I’ll be honest: I didn’t vote in the 2020 Presidential election. Don’t get me wrong, I voted in every race down ballot. But personally, I have problems with parts of Biden’s record and I knew Washington state would go blue no matter who. I could sit it out, and it wouldn’t matter.

That is not the case with the 2022 election. There are real, specific reasons why we cannot sit this election out.

Nationally, your vote could be the difference between a Democratic controlled Senate or putting Mitch McConnell — the architect of our disastrously politicized Supreme Court, among other dubious accomplishments — back in power. It could mean the difference between sending representatives to D.C. who want to fight for workers, or keeping in office congresswomen who instead use their considerable power to bash trans kids and queer folks. In Washington state, your vote could be the difference between Democratic control of the State House and increased protection for workers’ rights and reproductive rights — or anti-worker, anti-LGBTQ, anti-women politicians doing their best to dismantle the support systems we have fought so hard to create.

Voting is not a universal salve for all our ills. But electing politicians who will fight for workers in the halls of power is essential for creating the conditions that we need to build power for working people at the bargaining table and in the street.

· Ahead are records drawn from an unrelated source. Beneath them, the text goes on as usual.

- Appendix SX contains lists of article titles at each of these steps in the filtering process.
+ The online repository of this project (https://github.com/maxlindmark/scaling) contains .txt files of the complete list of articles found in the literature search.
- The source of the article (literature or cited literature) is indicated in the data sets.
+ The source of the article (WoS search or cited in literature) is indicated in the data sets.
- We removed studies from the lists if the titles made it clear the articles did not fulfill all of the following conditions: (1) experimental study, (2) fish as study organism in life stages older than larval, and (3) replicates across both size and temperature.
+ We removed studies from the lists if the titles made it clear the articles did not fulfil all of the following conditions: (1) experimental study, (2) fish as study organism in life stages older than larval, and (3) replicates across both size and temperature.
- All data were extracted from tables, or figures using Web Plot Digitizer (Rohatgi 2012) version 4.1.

As waves of regressive national news crash over us here in our Northwest corner, I know many of us feel protected by the blue wall we’ve come to see as unbreakable. But that blue wall is not assured. And the consequences of that wall eroding — for workers, for immigrants, for queer folks, for people who can become pregnant, for disabled folks — are disastrous.

This is what’s at stake for us here in Washington. We need to defend workers’ rights to collectively organize. We need to strengthen access to reproductive care for Washingtonians, and people who travel here. We need to ensure access to unemployment for the working people who keep Washington running, regardless of immigration status. We need to defend our queer siblings and community members from degrading attacks on their very existence. And we need to act now to combat climate collapse while there is still time, carefully threading the needle to ensure that work isn’t done on the backs of working people.

All this is only possible if we maintain and grow pro-worker majorities.

Electoral politics will not save us. But radical solidarity with our fellow workers just might. It is in that spirit that I urge you to vote — like the well-being of your fellow workers depends on it.

The primary is August 2. Drop off your ballot before 8 p.m. Tuesday for your vote to be counted. You can find a full list of WSLC endorsements here and ballot drop box locations here.

 


Sarah Tucker is the Digital Organizer for the Washington State Labor Council, AFL-CIO.